Мать задумчиво молчит. И вдруг:
— А тебе не кажется, что в целом команда получилась…
— Хочешь сказать легковесная? Так и есть. Тяжеловесы не принимают участия в такого рода спектаклях. Тяжеловесы сражаются с проблемами в своей весовой категории.
— Выходит, я для них недостаточно тяжела?
— Успокойся, ты — тяжеловес. Вся штука в том, что ты для них не являешься проблемой. Дашь им повод считать себя таковой — возможно, и будешь допущена ко двору. Пока же ты не загадка, не феномен, ты — пример.
— Пример чего?
— Творчества. Того, как творит человек твоего статуса, твоего поколения, твоего происхождения. Своего рода образец.
— Будет ли мне дозволено возразить? Служить образцом?! И это после того, как я всю жизнь из кожи вон лезла, чтобы не писать как все?
— На меня-то зачем накидываться, мама? Я не отвечаю за то, как к тебе относятся мэтры. Но даже ты должна признать, что все мы говорим, а следовательно, и пишем, в определенном смысле, на одном языке. В противном случае каждый мог бы претендовать на изобретение собственного языка.

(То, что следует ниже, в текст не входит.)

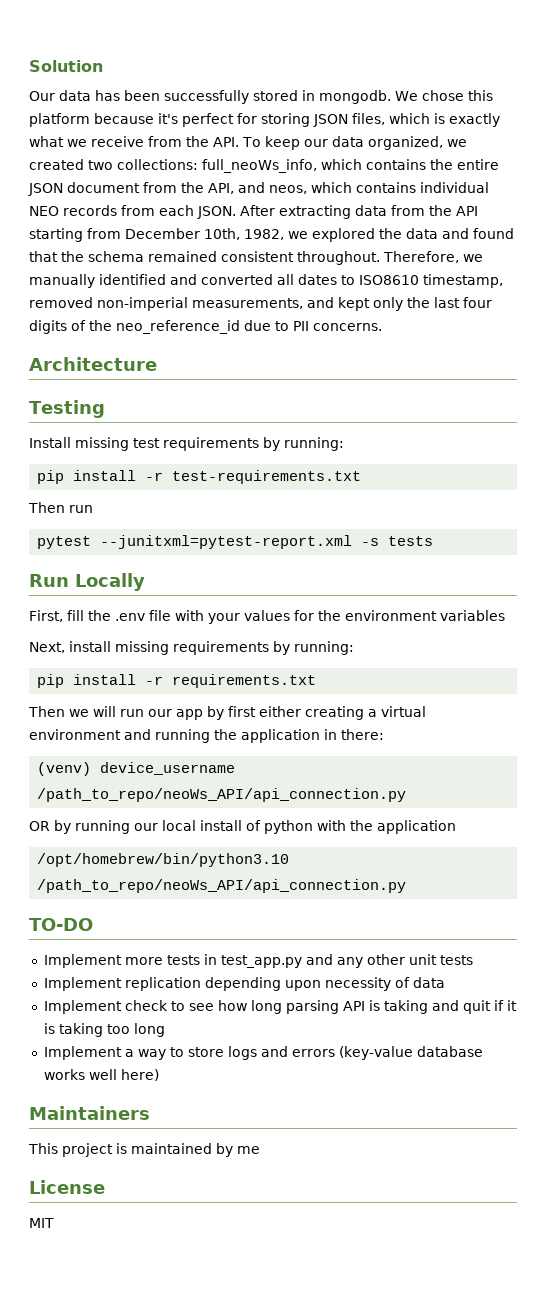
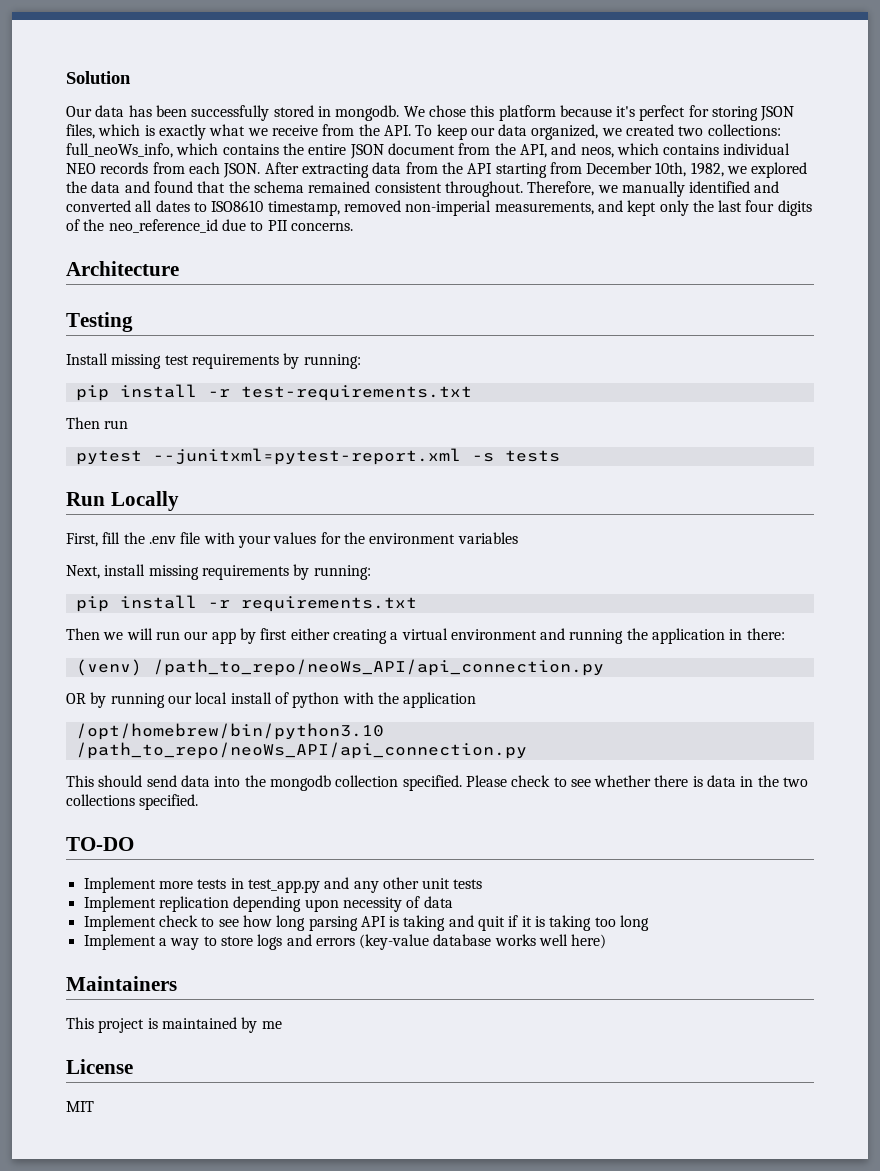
- (venv) device_username /path_to_repo/neoWs_API/api_connection.py
+ (venv) /path_to_repo/neoWs_API/api_connection.py
+ This should send data into the mongodb collection specified. Please check to see whether there is data in the two collections specified.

И по-моему, вполне нормально, когда людей больше интересует то, что их роднит, чем то, что разъединяет. Или тебе это кажется абсурдным?

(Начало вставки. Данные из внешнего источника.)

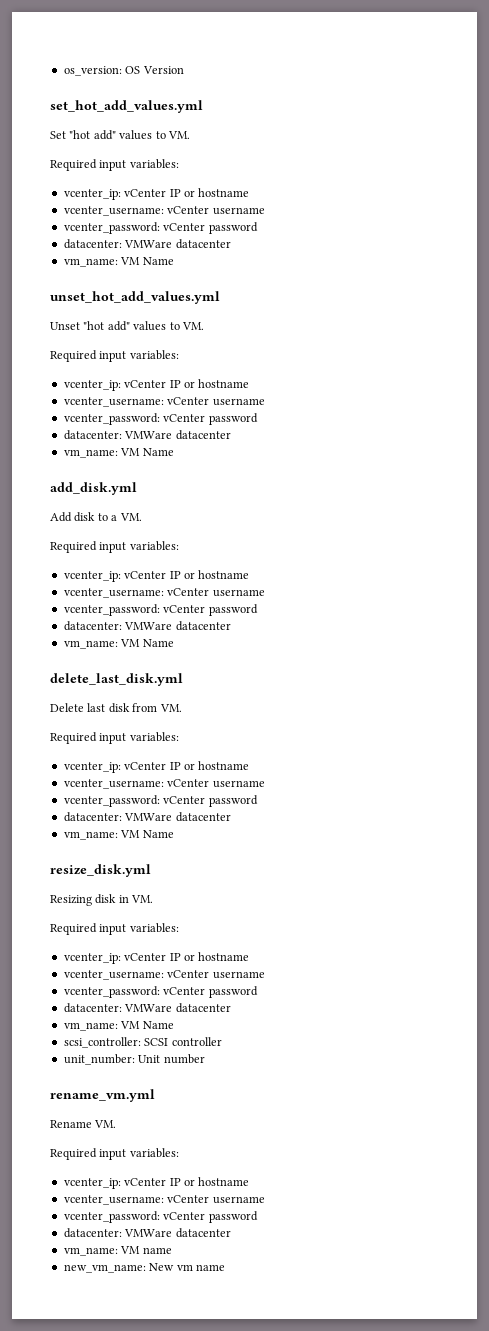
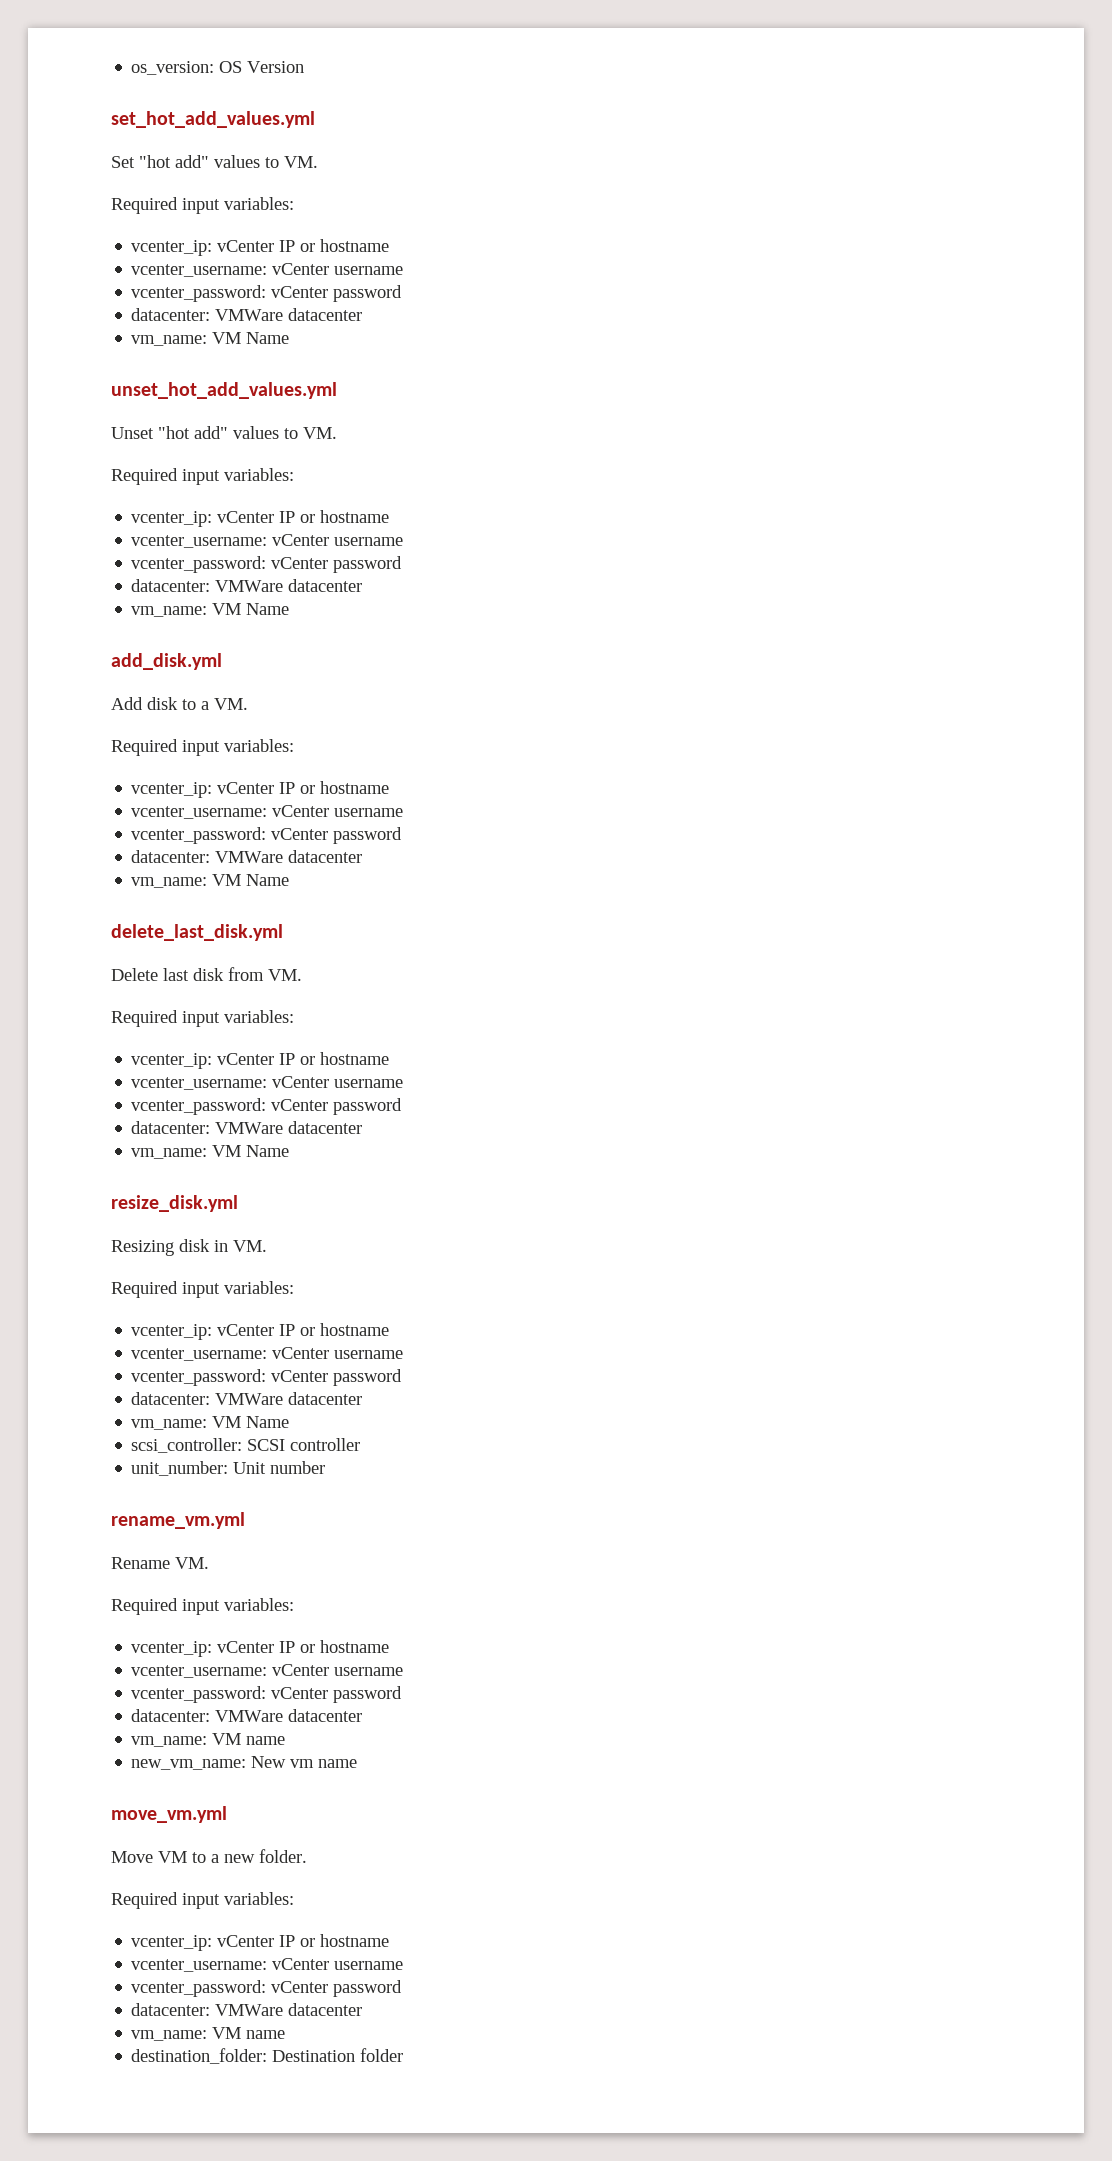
+ move_vm.yml
+ Move VM to a new folder.
+ Required input variables:
+ vcenter_ip: vCenter IP or hostname
+ vcenter_username: vCenter username
+ vcenter_password: vCenter password
+ datacenter: VMWare datacenter
+ vm_name: VM name
+ destination_folder: Destination folder

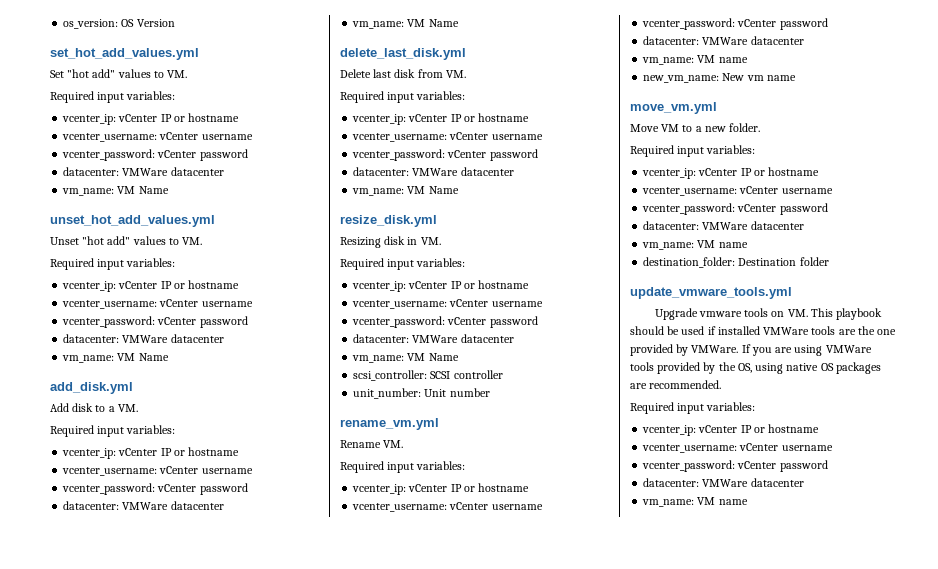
+ update_vmware_tools.yml
+ Upgrade vmware tools on VM. This playbook should be used if installed VMWare tools are the one provided by VMWare. If you are using VMWare tools provided by the OS, using native OS packages are recommended.
+ Required input variables:
+ vcenter_ip: vCenter IP or hostname
+ vcenter_username: vCenter username
+ vcenter_password: vCenter password
+ datacenter: VMWare datacenter
+ vm_name: VM name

Утром следующего дня Джон снова оказывается втянутым в литературный диспут. В спортивном зале гостиницы он нос к носу сталкивается с председателем жюри Гордоном Уитли. Крутя педали тренажерных велосипедов, они громко переговариваются. Полушутя Джон замечает, что мать будет разочарована, если выяснится, что премия Стоуи досталась ей лишь потому, что 1995 год провозглашен годом Австралии.

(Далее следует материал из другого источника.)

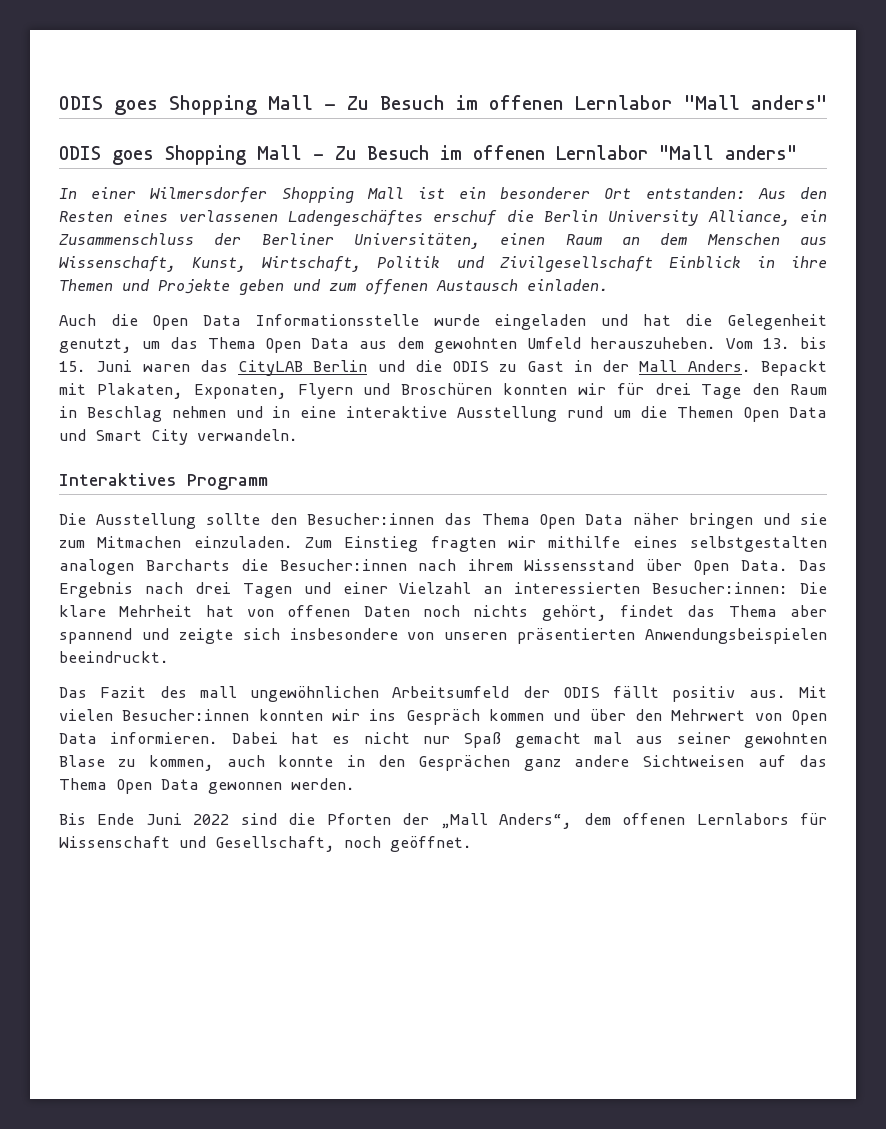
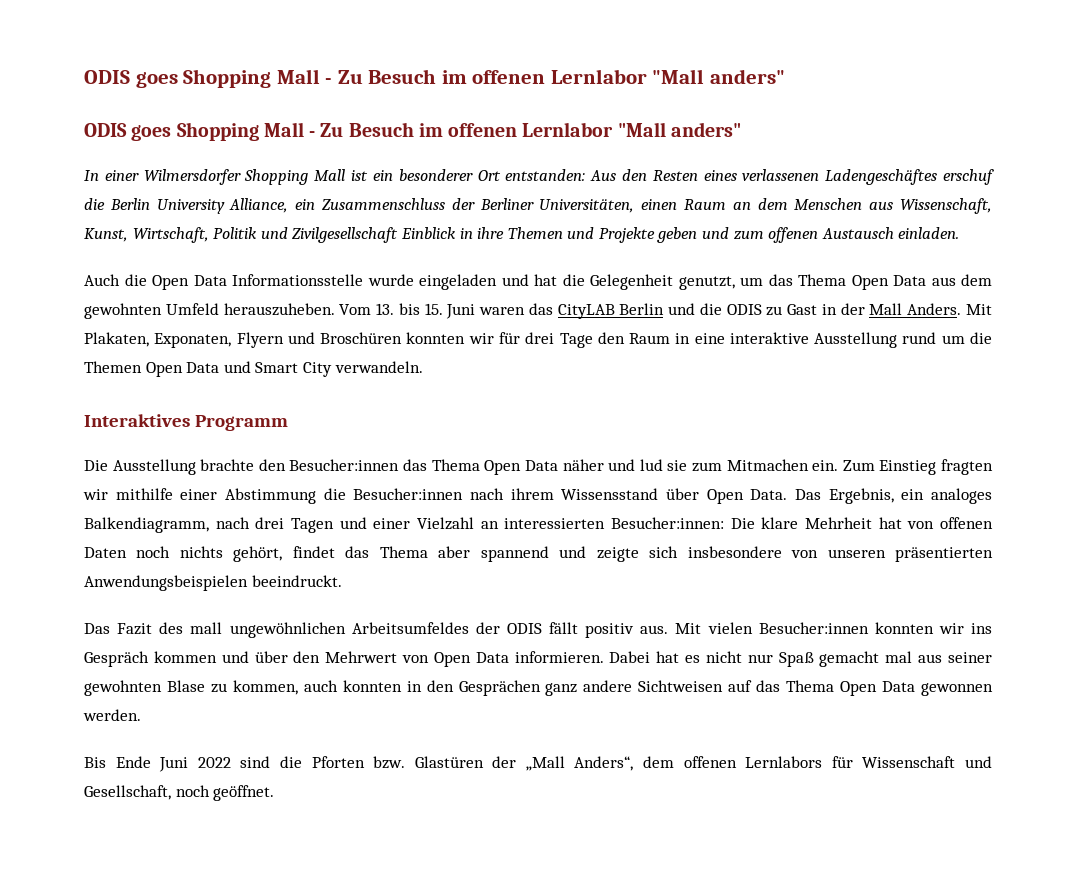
- Bepackt mit Plakaten, Exponaten, Flyern und Broschüren konnten wir für drei Tage den Raum in Beschlag nehmen und in eine interaktive Ausstellung rund um die Themen Open Data und Smart City verwandeln.
+ Mit Plakaten, Exponaten, Flyern und Broschüren konnten wir für drei Tage den Raum in eine interaktive Ausstellung rund um die Themen Open Data und Smart City verwandeln.
- Die Ausstellung sollte den Besucher:innen das Thema Open Data näher bringen und sie zum Mitmachen einzuladen.
+ Die Ausstellung brachte den Besucher:innen das Thema Open Data näher und lud sie zum Mitmachen ein.
- Zum Einstieg fragten wir mithilfe eines selbstgestalten analogen Barcharts die Besucher:innen nach ihrem Wissensstand über Open Data.
+ Zum Einstieg fragten wir mithilfe einer Abstimmung die Besucher:innen nach ihrem Wissensstand über Open Data.
- Das Ergebnis nach drei Tagen und einer Vielzahl an interessierten Besucher:innen: Die klare Mehrheit hat von offenen Daten noch nichts gehört, findet das Thema aber spannend und zeigte sich insbesondere von unseren präsentierten Anwendungsbeispielen beeindruckt.
+ Das Ergebnis, ein analoges Balkendiagramm, nach drei Tagen und einer Vielzahl an interessierten Besucher:innen: Die klare Mehrheit hat von offenen Daten noch nichts gehört, findet das Thema aber spannend und zeigte sich insbesondere von unseren präsentierten Anwendungsbeispielen beeindruckt.
- Das Fazit des mall ungewöhnlichen Arbeitsumfeld der ODIS fällt positiv aus.
+ Das Fazit des mall ungewöhnlichen Arbeitsumfeldes der ODIS fällt positiv aus.
- Dabei hat es nicht nur Spaß gemacht mal aus seiner gewohnten Blase zu kommen, auch konnte in den Gesprächen ganz andere Sichtweisen auf das Thema Open Data gewonnen werden.
+ Dabei hat es nicht nur Spaß gemacht mal aus seiner gewohnten Blase zu kommen, auch konnten in den Gesprächen ganz andere Sichtweisen auf das Thema Open Data gewonnen werden.
- Bis Ende Juni 2022 sind die Pforten der „Mall Anders“, dem offenen Lernlabors für Wissenschaft und Gesellschaft, noch geöffnet.
+ Bis Ende Juni 2022 sind die Pforten bzw. Glastüren der „Mall Anders“, dem offenen Lernlabors für Wissenschaft und Gesellschaft, noch geöffnet.

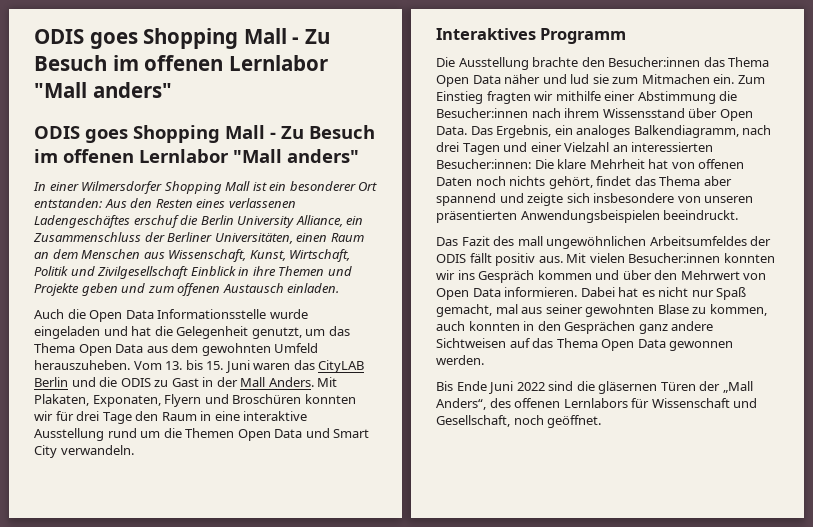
- Dabei hat es nicht nur Spaß gemacht mal aus seiner gewohnten Blase zu kommen, auch konnten in den Gesprächen ganz andere Sichtweisen auf das Thema Open Data gewonnen werden.
+ Dabei hat es nicht nur Spaß gemacht, mal aus seiner gewohnten Blase zu kommen, auch konnten in den Gesprächen ganz andere Sichtweisen auf das Thema Open Data gewonnen werden.
- Bis Ende Juni 2022 sind die Pforten bzw. Glastüren der „Mall Anders“, dem offenen Lernlabors für Wissenschaft und Gesellschaft, noch geöffnet.
+ Bis Ende Juni 2022 sind die gläsernen Türen der „Mall Anders“, des offenen Lernlabors für Wissenschaft und Gesellschaft, noch geöffnet.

— А она за что желает ее получить? — спрашивает Уитли.
— За то, что она самая-самая, — откликается Джон, — во всяком случае по мнению вашего жюри. Не лучшая во всей Австралии, не лучшая из женщин-австралиек, а просто лучшая из лучших.
— Без понятия бесконечности не существовало бы математики, — парирует Уитли. — Это отнюдь не значит, что бесконечность существует на самом деле. Бесконечность всего лишь умозрительная конструкция. Создание человеческого разума. Само собой, мы едины во мнении, что Элизабет Костелло — лучшая из лучших. Просто мы хотели бы прояснить для себя, что это такое в контексте сегодняшнего дня.
1
От франц. raontagne — гора. Так называли партию Национального конвента, члены которой занимали места на верхней галерее; 20 сентября 1792 г. они проголосовали за казнь королевской семьи.